## TASK TO CARRY OUT
State how many lines in the following entries hold the word "checks". The reply is that number only.

[Web page revision data]

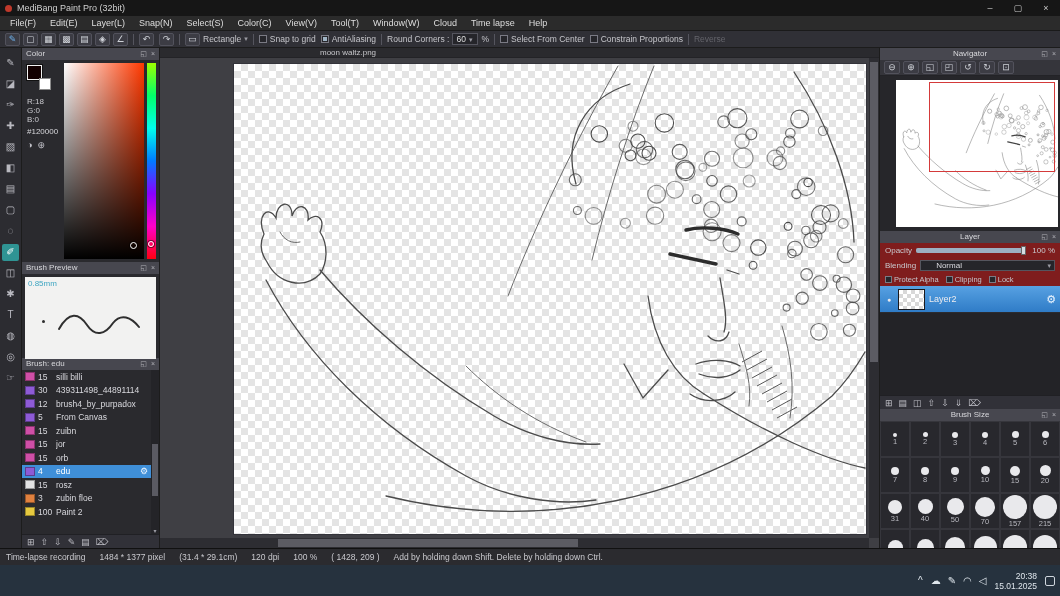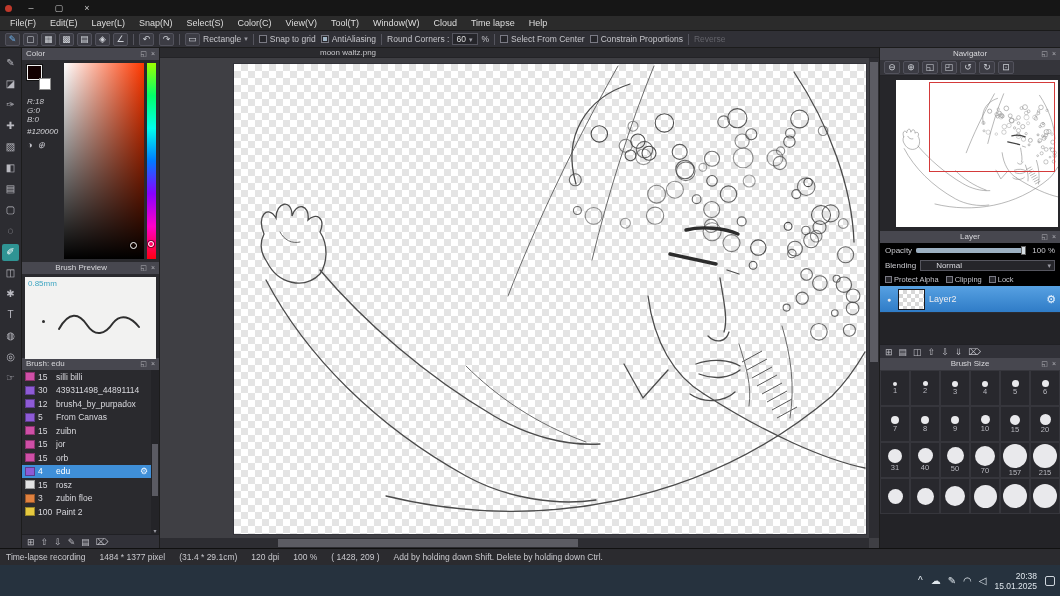--- a/index.html
+++ b/index.html
@@ -33,35 +33,35 @@
   .tool.active{background:#2f9494;color:#fff;}
 
   .left-panels{width:138px;background:#2a2a2e;border-right:1px solid #1c1c1c;display:flex;flex-direction:column;}
   .panel-header{height:12px;background:#47474f;color:#d8d8dc;font-size:8px;display:flex;align-items:center;padding:0 4px;gap:4px;flex:none;}
   .ph-title{flex:1;line-height:12px;}
   .ph-btn{font-size:7px;color:#b0b0b6;line-height:12px;}
 
   
   .color-panel{height:214px;display:flex;flex-direction:column;}
   .color-body{flex:1;display:flex;padding:3px;gap:3px;min-height:0;}
-  .color-left{width:36px;font-size:8px;color:#c9c9ce;line-height:9px;position:relative;font-style:italic;}
+  .color-left{width:36px;font-size:8px;color:#c9c9ce;line-height:9px;position:relative;}
   .swatch-main{position:absolute;left:2px;top:2px;width:15px;height:15px;background:#120000;border:1px solid #f2f2f2;outline:1px solid #111;}
   .swatch-sub{position:absolute;left:14px;top:15px;width:12px;height:12px;background:#fff;border:1px solid #8b8b8b;}
   .rgb-block{position:absolute;top:34px;left:2px;}
   .hex-label{position:absolute;top:64px;left:2px;color:#d6d6da;}
   .color-btns{position:absolute;top:78px;left:2px;display:flex;gap:5px;font-size:9px;color:#bfbfc6;}
   .sv-square{flex:1;position:relative;background:
       linear-gradient(to top,#000,rgba(0,0,0,0)),
       linear-gradient(to right,#fff,#ff3800);}
   .sv-marker{position:absolute;right:9%;bottom:5%;width:7px;height:7px;border:1px solid #fff;border-radius:50%;box-shadow:0 0 0 1px #0008;}
   .hue-bar{width:9px;position:relative;background:linear-gradient(to bottom,#9dff00,#00ff6a,#00ffee,#007bff,#8800ff,#ff00c8,#ff0011);}
   .hue-marker{position:absolute;left:1px;bottom:6%;width:6px;height:6px;border:1px solid #fff;border-radius:50%;box-shadow:0 0 0 1px #0008;}
 
   
-  .preview-panel{height:96px;display:flex;flex-direction:column;text-align:center;}
+  .preview-panel{height:96px;display:flex;flex-direction:column;}
   .preview-body{margin:3px;flex:1;background:#f2f2f1;position:relative;}
   .preview-size{position:absolute;top:2px;left:3px;font-size:8px;color:#3fa6c2;}
   .preview-dot{position:absolute;left:17px;top:43px;width:3px;height:3px;border-radius:50%;background:#2e2e2e;}
 
   
   .brush-panel{flex:1;display:flex;flex-direction:column;min-height:0;}
   .brush-list-wrap{flex:1;position:relative;min-height:0;overflow:hidden;}
   .brush-list{position:absolute;inset:0 8px 0 0;overflow:hidden;}
   .brush-row{height:13.5px;display:flex;align-items:center;gap:3px;padding:0 3px;font-size:8.5px;color:#d9d9de;}
   .brush-row.selected{background:#3f8fd8;color:#fff;}
@@ -93,35 +93,35 @@
   .sk.light{stroke:#6a6a6a;stroke-width:1;}
   .sk.bold{stroke:#2c2c2c;stroke-width:3.4;}
   #curls circle{fill:none;stroke:#474747;stroke-width:1.1;}
   #hatch path{fill:none;stroke:#565656;stroke-width:1;}
   .vscroll{position:absolute;top:0;right:0;bottom:10px;width:10px;background:#2d2d32;}
   .vscroll .thumb{position:absolute;left:1px;right:1px;top:4px;height:300px;background:#5c5c63;}
   .hscroll{position:absolute;left:0;right:10px;bottom:0;height:10px;background:#2d2d32;}
   .hscroll .thumb{position:absolute;top:1px;bottom:1px;left:118px;width:300px;background:#5c5c63;}
 
   
-  .right-panels{width:181px;background:#000000;border-left:1px solid #1c1c1c;display:flex;flex-direction:column;justify-content:center;}
+  .right-panels{width:181px;background:#7f1d1d;border-left:1px solid #1c1c1c;display:flex;flex-direction:column;justify-content:center;}
   .right-panels .panel-header{justify-content:center;}
   .right-panels .ph-title{flex:none;}
   .right-panels .ph-side{position:absolute;right:4px;display:flex;gap:4px;}
   .nav-panel{height:183px;display:flex;flex-direction:column;position:relative;}
   .nav-tools{height:16px;display:flex;align-items:center;gap:3px;padding:0 4px;background:#35353b;border-bottom:1px solid #232327;}
   .nav-tools .ob-icon{width:16px;height:13px;}
   .nav-thumb{flex:1;position:relative;background:#26262a;min-height:0;}
   .nav-page{position:absolute;left:16px;right:2px;top:4px;bottom:4px;background:#fff;}
   .nav-page svg{width:100%;height:100%;}
   #nav-sketch path,#nav-sketch circle{fill:none;stroke:#808080;stroke-width:2.2;}
   #nav-sketch .bold{stroke:#444;stroke-width:5;}
   .nav-rect{position:absolute;left:27%;top:4%;width:70%;height:58%;border:1px solid #d43a3a;}
 
-  .layer-panel{height:127px;display:flex;flex-direction:column;position:relative;}
+  .layer-panel{height:178px;display:flex;flex-direction:column;position:relative;}
   .lrow{display:flex;align-items:center;gap:4px;font-size:8px;color:#c9c9ce;padding:0 5px;height:15px;flex:none;}
   .slider{flex:1;height:5px;background:#55555d;position:relative;border-radius:2px;}
   .slider .fill{position:absolute;left:0;top:0;bottom:0;width:100%;background:#9cb0c2;border-radius:2px;}
   .slider .nub{position:absolute;right:-1px;top:-2px;width:5px;height:9px;background:#d6dde3;border:1px solid #666;}
   .op-val{width:26px;text-align:right;}
   .blend-box{flex:1;height:11px;background:#25252a;border:1px solid #55555e;display:flex;align-items:center;padding:0 3px;color:#dadadf;gap:3px;}
   .blend-box span:first-child{flex:1;padding-left:12px;}
   .checks{height:13px;display:flex;align-items:center;gap:7px;font-size:7.5px;color:#c4c4ca;padding:0 5px;flex:none;}
   .checks .item{display:flex;align-items:center;gap:2px;}
   .checks .chk{width:7px;height:7px;}
@@ -171,20 +171,21 @@
   .clock{text-align:right;font-size:8.5px;line-height:10px;}
   .notif{width:10px;height:10px;border:1px solid #cfd6dd;border-radius:2px;}
 </style>
 </head>
 <body>
 
 <div class="app" data-name="medibang-window">
 
   <div class="titlebar" data-name="titlebar">
     <span class="app-dot" data-name="app-icon"></span>
+    <span class="title-text" data-name="window-title">MediBang Paint Pro (32bit)</span>
     <div class="win-controls" data-name="window-controls">
       <span data-name="minimize-button">–</span>
       <span data-name="maximize-button">▢</span>
       <span data-name="close-button">×</span>
     </div>
   </div>
 
   <div class="menubar" data-name="menubar-items">
       <span class="menu-item" data-name="menu-filef">File(F)</span>
       <span class="menu-item" data-name="menu-edite">Edit(E)</span>

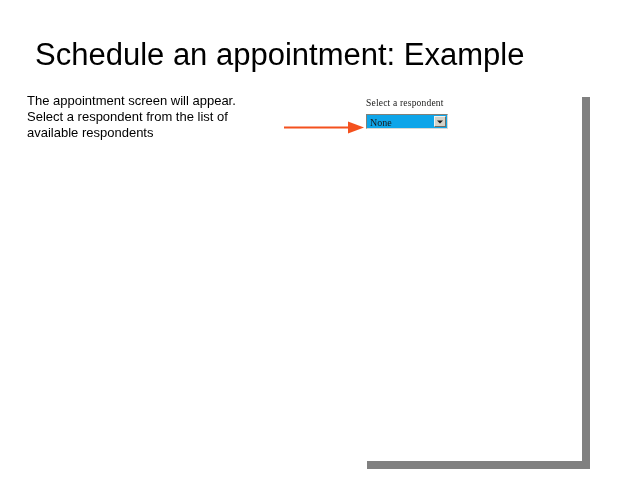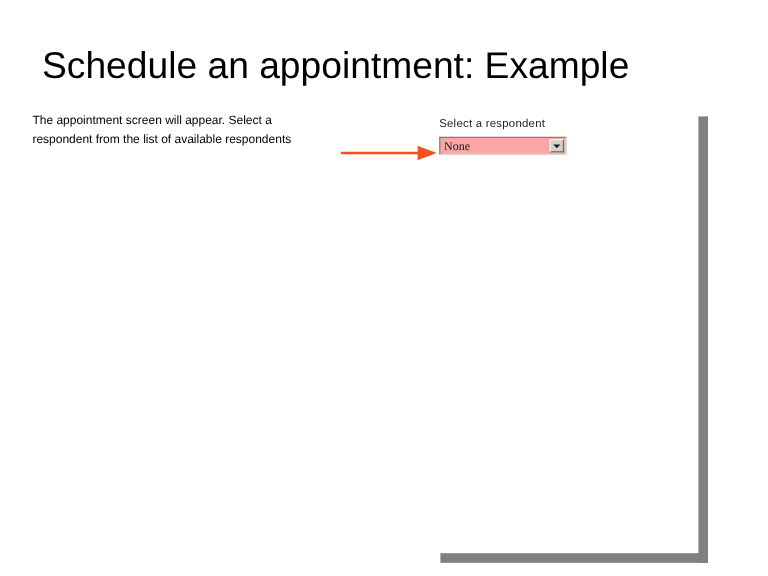--- a/index.html
+++ b/index.html
@@ -36,21 +36,21 @@
     line-height: 1.05;
   }
 
   
   #body-text {
     position: absolute;
     left: 27px;
     top: 93px;
     width: 226px;
     font-family: "Liberation Sans", sans-serif;
-    font-size: 10px;
+    font-size: 13px;
     font-weight: normal;
     color: #000000;
     line-height: 16px;
     text-align: left;
   }
 
   
   .shadow-bar {
     position: absolute;
     background: #808080;
@@ -78,33 +78,33 @@
   }
 
   
   #respondent-field {
     position: absolute;
     left: 366px;
     top: 98px;
     width: 104px;
   }
   #respondent-label {
-    font-family: Liberation Sans, sans-serif;
+    font-family: Liberation Serif, serif;
     font-size: 9.5px;
     color: #20201f;
     line-height: 11px;
     white-space: nowrap;
     margin-bottom: 5px;
     letter-spacing: 0.2px;
   }
   #respondent-select {
     position: relative;
-    width: 106px;
+    width: 82px;
     height: 15px;
-    background: #fca5a5;
+    background: #0ea5e9;
     border-top: 1px solid #828178;
     border-left: 1px solid #828178;
     border-right: 1px solid #d9d8d3;
     border-bottom: 1px solid #d9d8d3;
     box-sizing: border-box;
     padding-left: 40px;
   }
   #respondent-value {
     position: absolute;
     left: 3px;

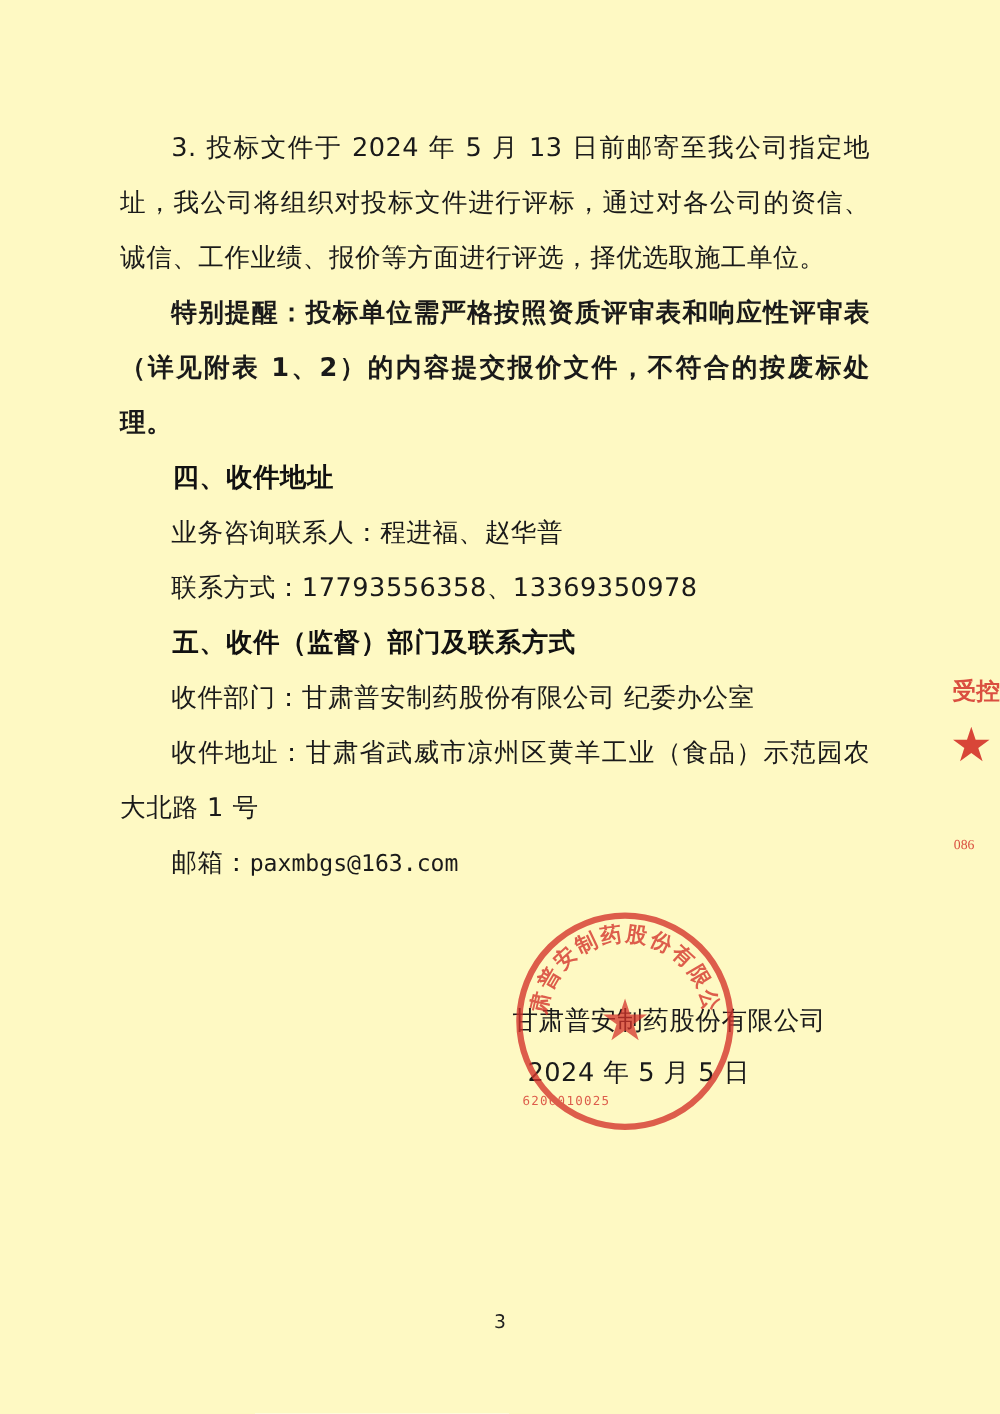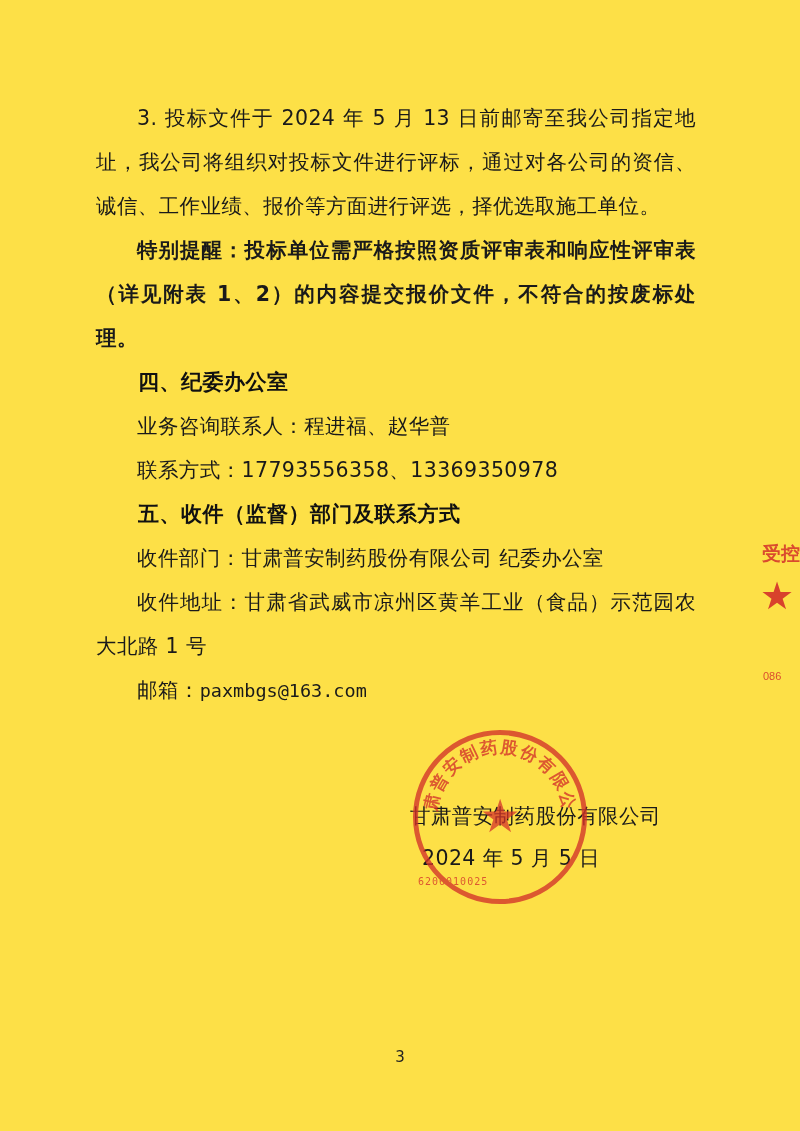--- a/index.html
+++ b/index.html
@@ -7,21 +7,21 @@
     padding: 0;
     background: #ffffff;
   }
   body {
     font-family: "DejaVu Sans", sans-serif;
   }
   .page {
     position: relative;
     width: 800px;
     height: 1131px;
-    background: #fde047;
+    background: #fef9c3;
     overflow: hidden;
   }
   .content {
     position: absolute;
     left: 96px;
     top: 96px;
     width: 600px;
   }
   .para {
     font-family: "DejaVu Sans", sans-serif;
@@ -147,21 +147,21 @@
     color: #d4322a;
     font-size: 38px;
     line-height: 1;
     opacity: 0.9;
   }
   .edge-stamp .es-num {
     position: absolute;
     bottom: 8px;
     left: 3px;
     color: #d4322a;
-    font-family: Liberation Sans, sans-serif;
+    font-family: Liberation Serif, serif;
     font-size: 11px;
     opacity: 0.85;
   }
   .page-number {
     position: absolute;
     left: 0;
     width: 100%;
     top: 1048px;
     text-align: center;
     font-family: "DejaVu Sans", sans-serif;
@@ -173,21 +173,21 @@
 <body>
 
 <div class="page">
 
   <div class="content">
 
     <p class="para indent">3. 投标文件于 2024 年 5 月 13 日前邮寄至我公司指定地址，我公司将组织对投标文件进行评标，通过对各公司的资信、诚信、工作业绩、报价等方面进行评选，择优选取施工单位。</p>
 
     <p class="para indent bold">特别提醒：投标单位需严格按照资质评审表和响应性评审表（详见附表 1、2）的内容提交报价文件，不符合的按废标处理。</p>
 
-    <p class="heading">四、纪委办公室</p>
+    <p class="heading">四、收件地址</p>
 
     <p class="para indent">业务咨询联系人：程进福、赵华普</p>
 
     <p class="para indent">联系方式：17793556358、13369350978</p>
 
     <p class="heading">五、收件（监督）部门及联系方式</p>
 
     <p class="para indent">收件部门：甘肃普安制药股份有限公司  纪委办公室</p>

## ANSWER SPACE
3